- _Work order_
From the entries below, print exactly the span beginning with the line holding "text-decoration: underline ->" and ending with the line holding "text: Miejscowość ->", endpoints included, and skip any pictures.

- _Source information_
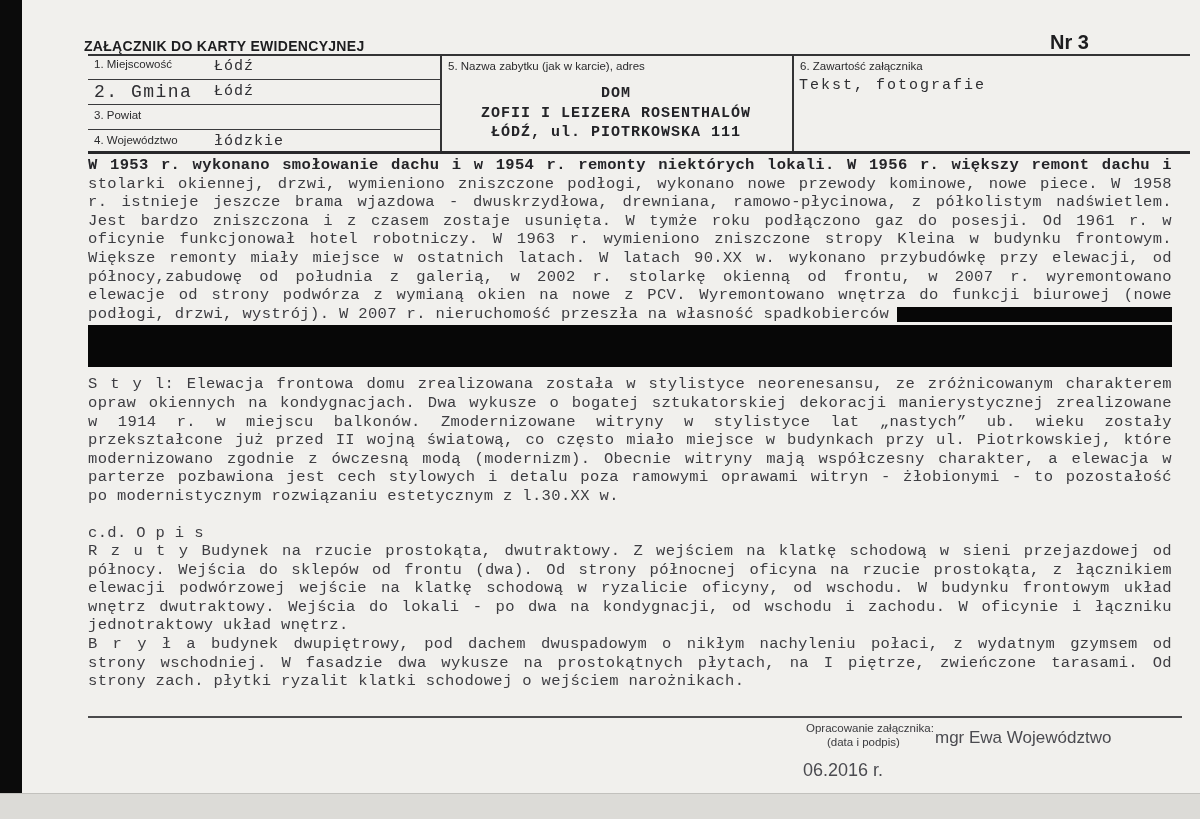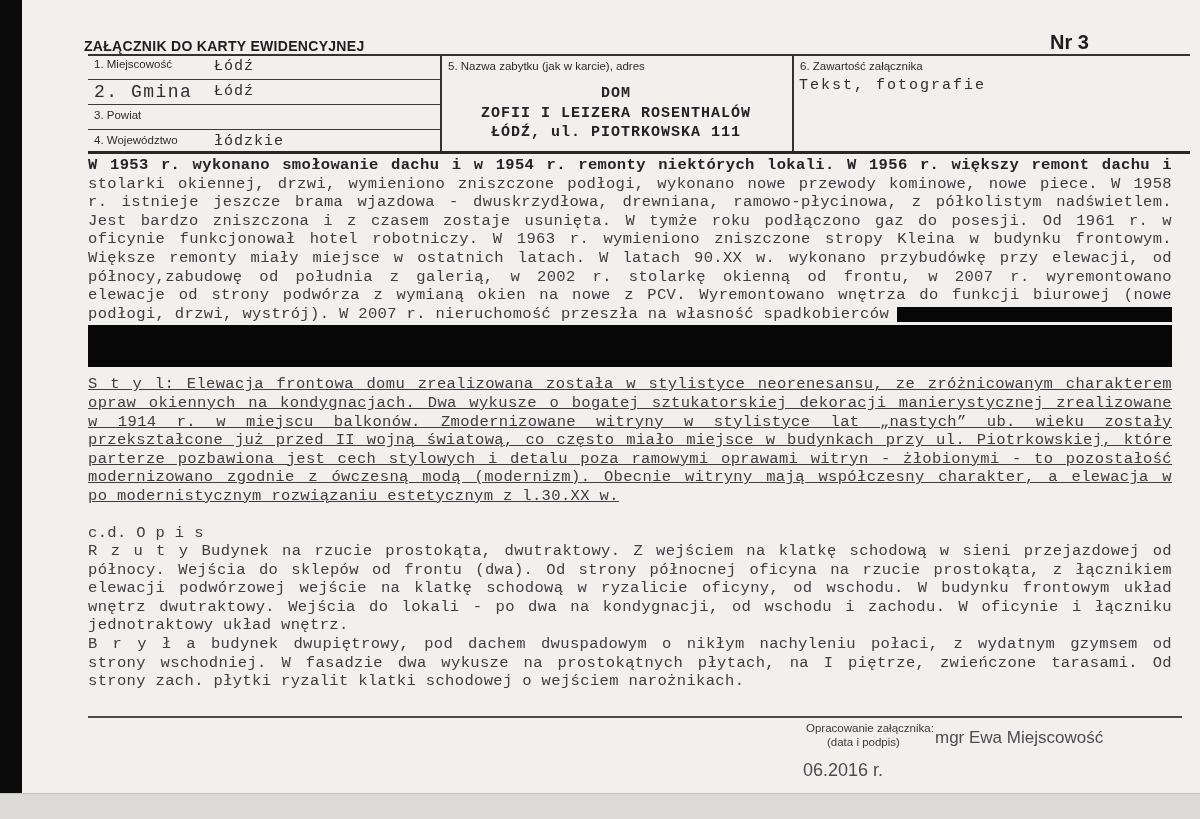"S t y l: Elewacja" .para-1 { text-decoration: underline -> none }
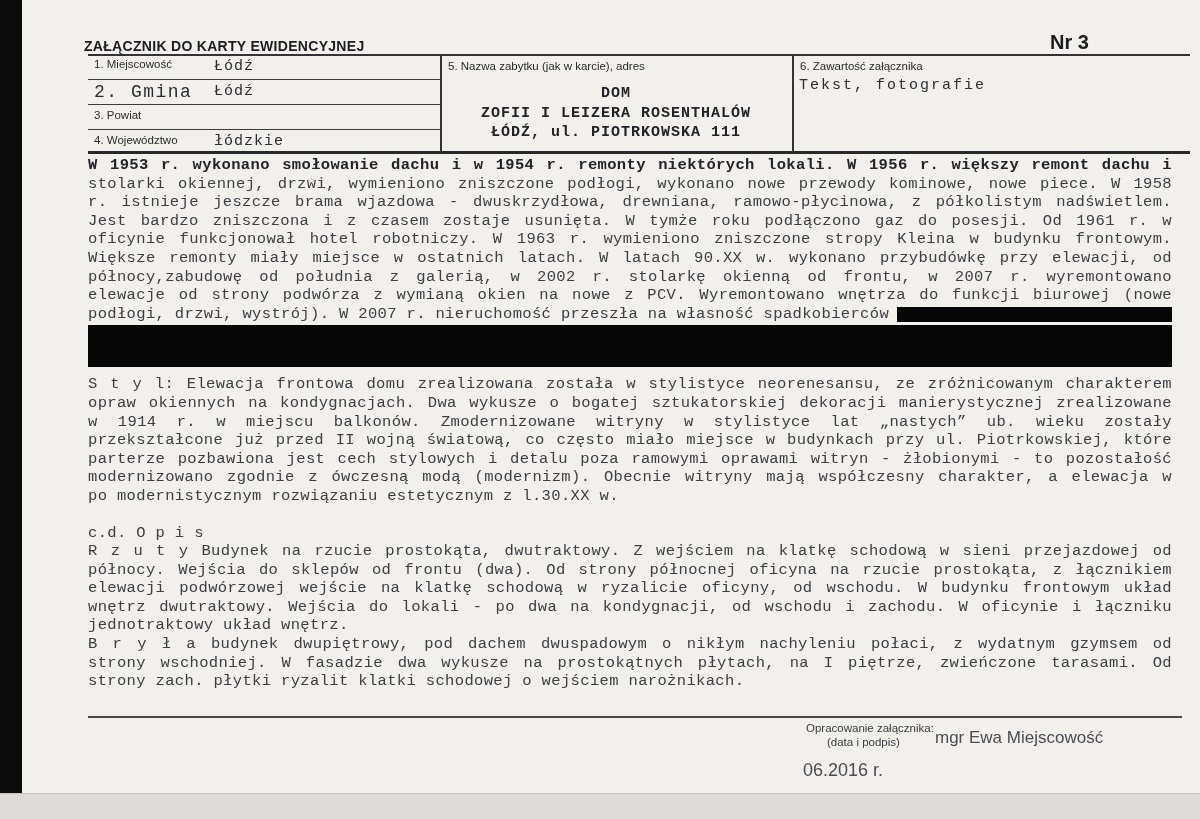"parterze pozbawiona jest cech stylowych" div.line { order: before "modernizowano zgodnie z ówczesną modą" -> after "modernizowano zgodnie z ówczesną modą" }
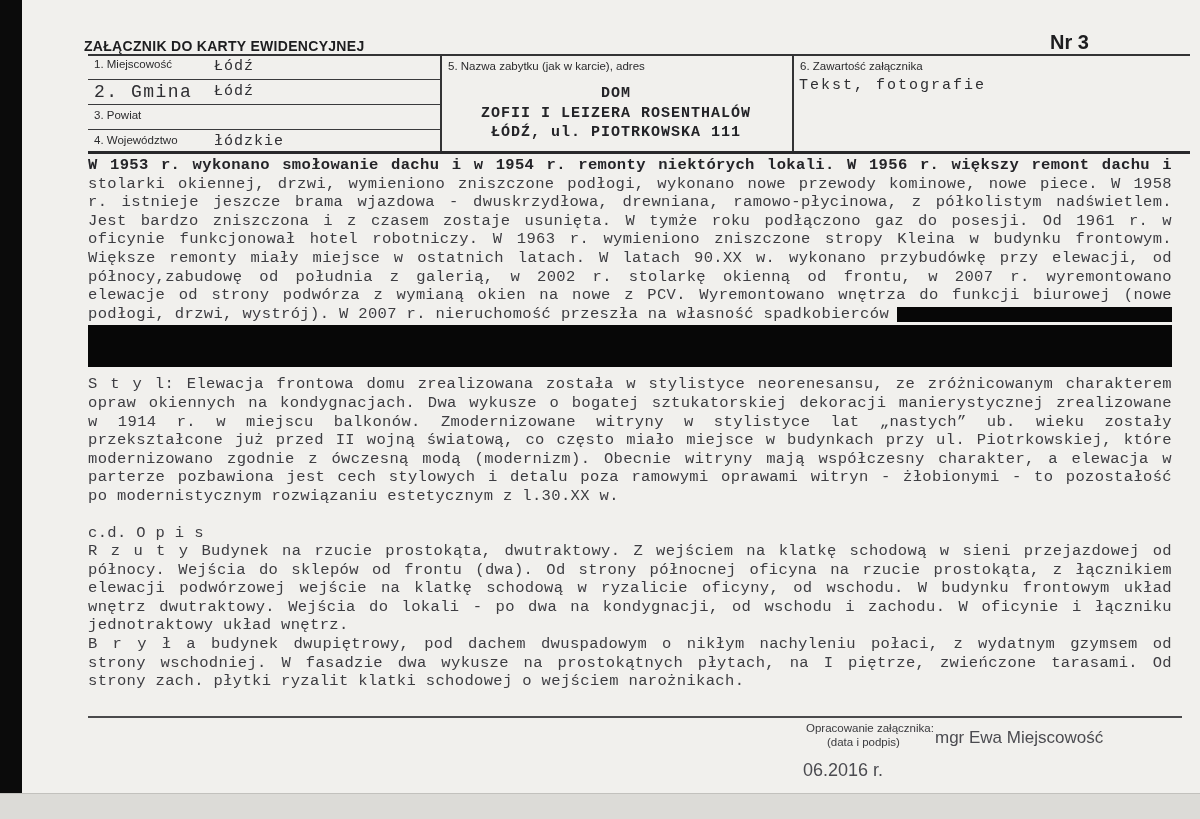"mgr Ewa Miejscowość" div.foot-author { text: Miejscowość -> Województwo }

--

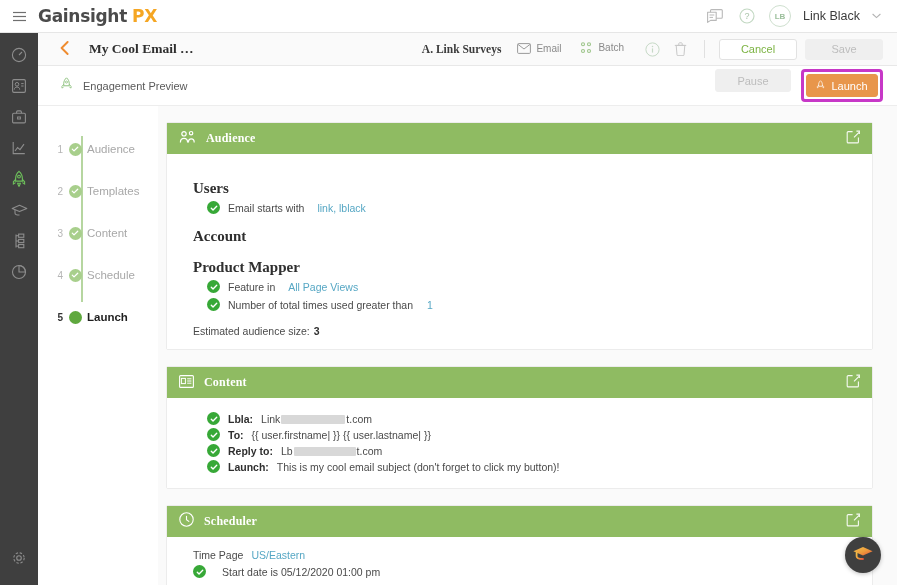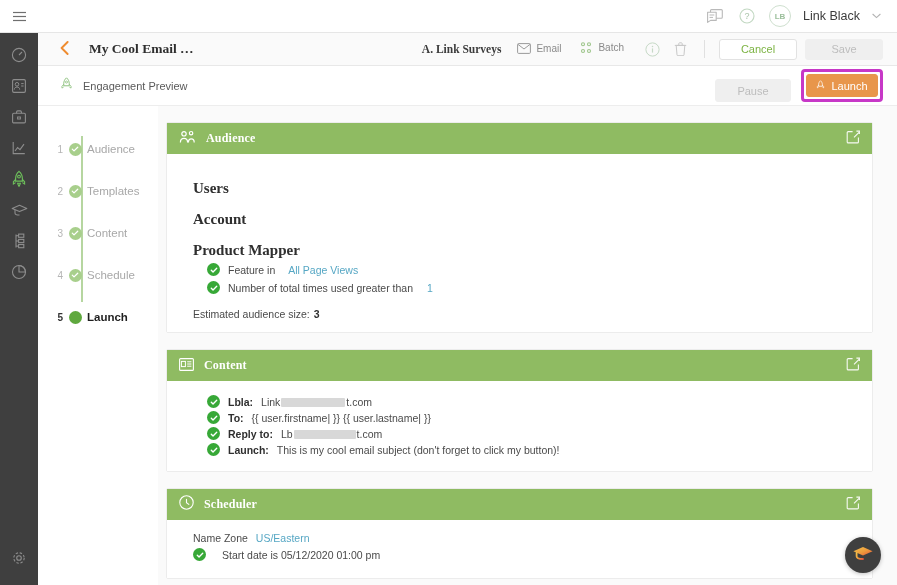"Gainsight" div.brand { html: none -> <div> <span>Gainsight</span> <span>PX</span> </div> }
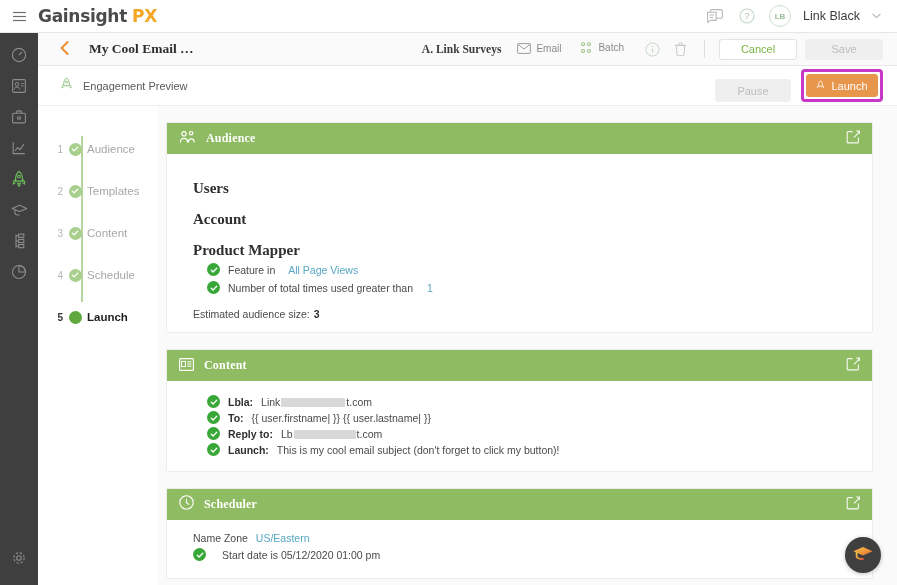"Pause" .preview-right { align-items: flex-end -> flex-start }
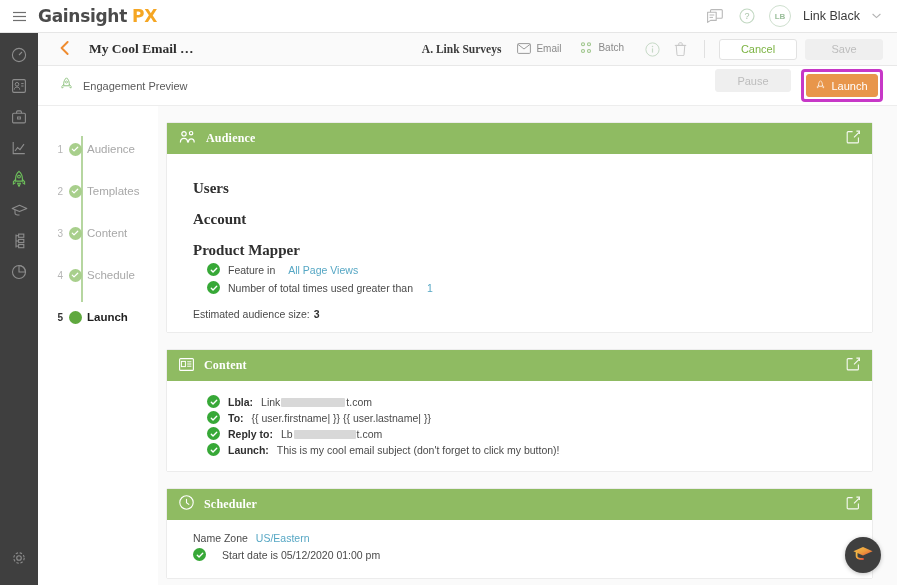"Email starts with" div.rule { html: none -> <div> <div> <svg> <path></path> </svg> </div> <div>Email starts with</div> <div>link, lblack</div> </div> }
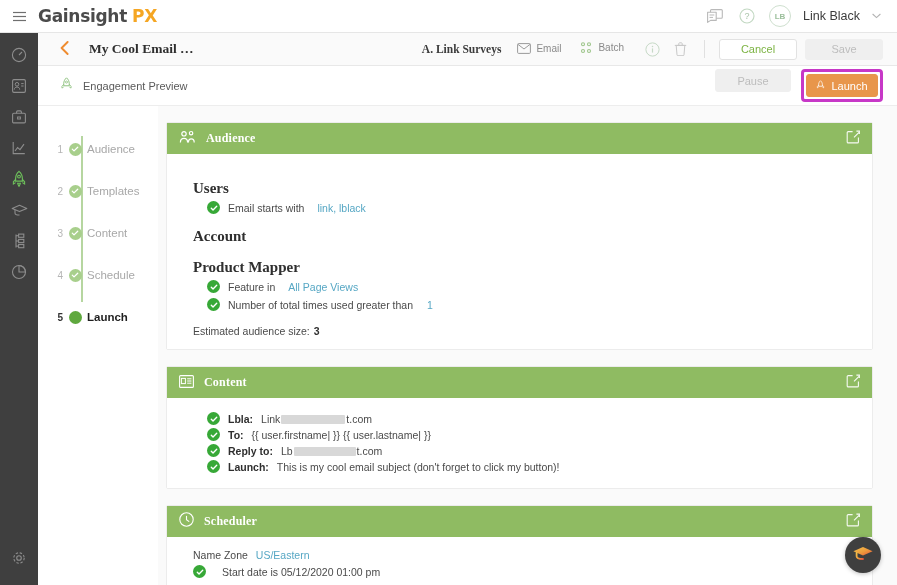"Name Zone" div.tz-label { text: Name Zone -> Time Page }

...

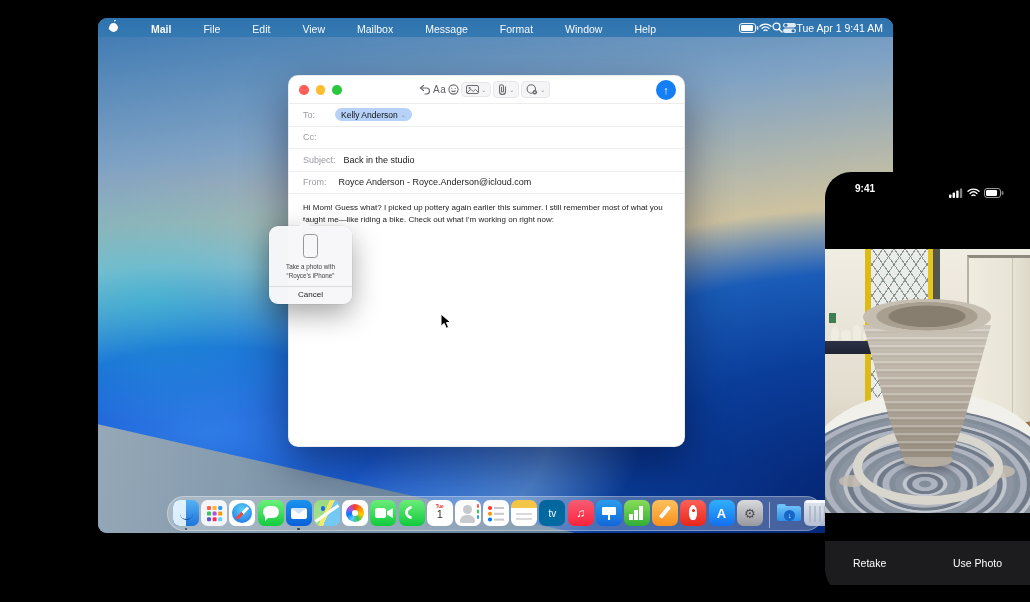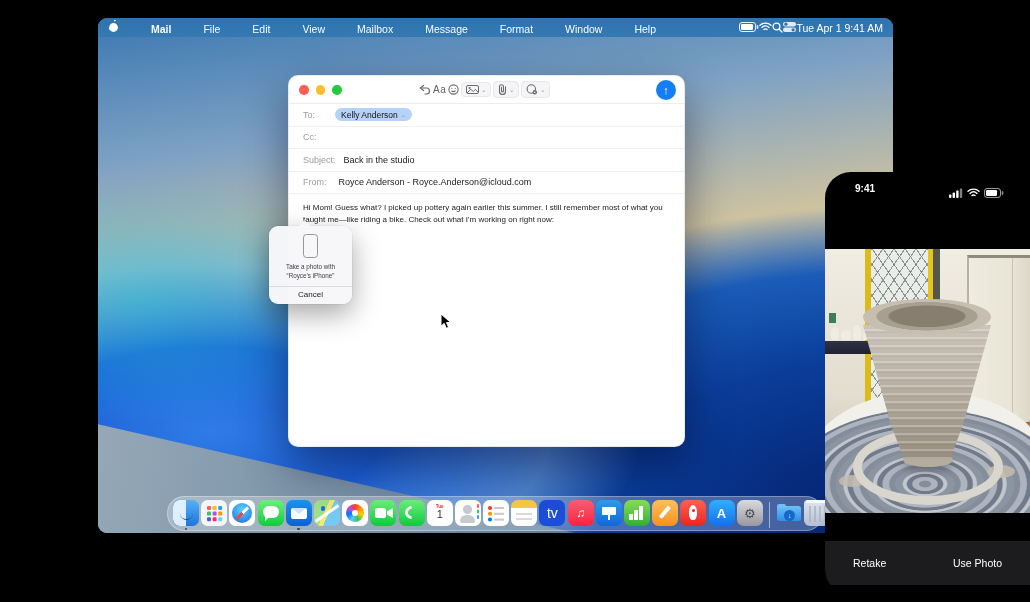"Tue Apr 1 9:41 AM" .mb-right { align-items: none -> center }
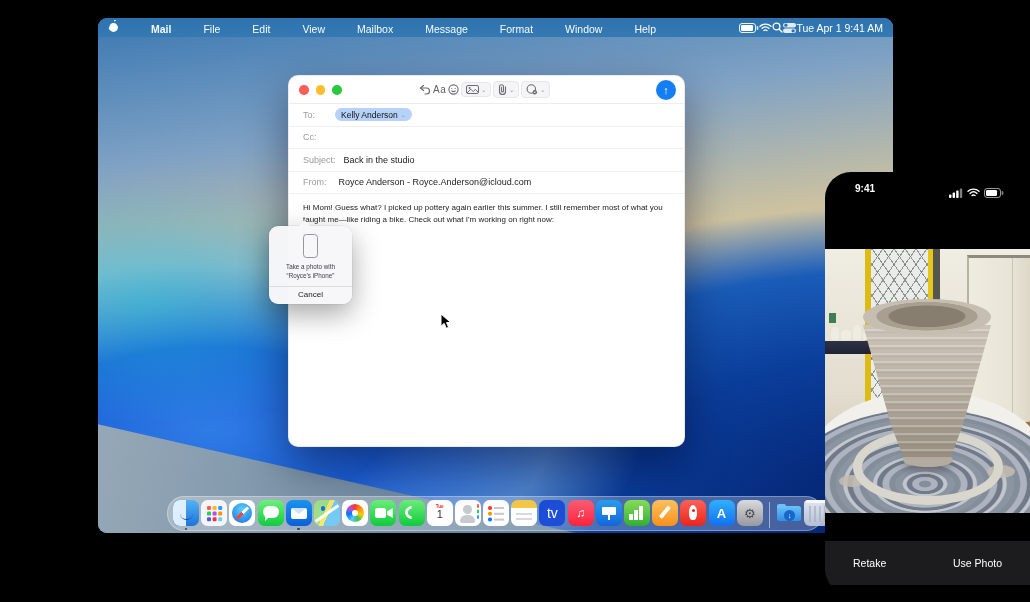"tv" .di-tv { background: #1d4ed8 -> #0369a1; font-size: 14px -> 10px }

- _Response to the task_
"S t y l: Elewacja" .para-1 { text-decoration: underline -> none }
"parterze pozbawiona jest cech stylowych" div.line { order: before "modernizowano zgodnie z ówczesną modą" -> after "modernizowano zgodnie z ówczesną modą" }
"mgr Ewa Miejscowość" div.foot-author { text: Miejscowość -> Województwo }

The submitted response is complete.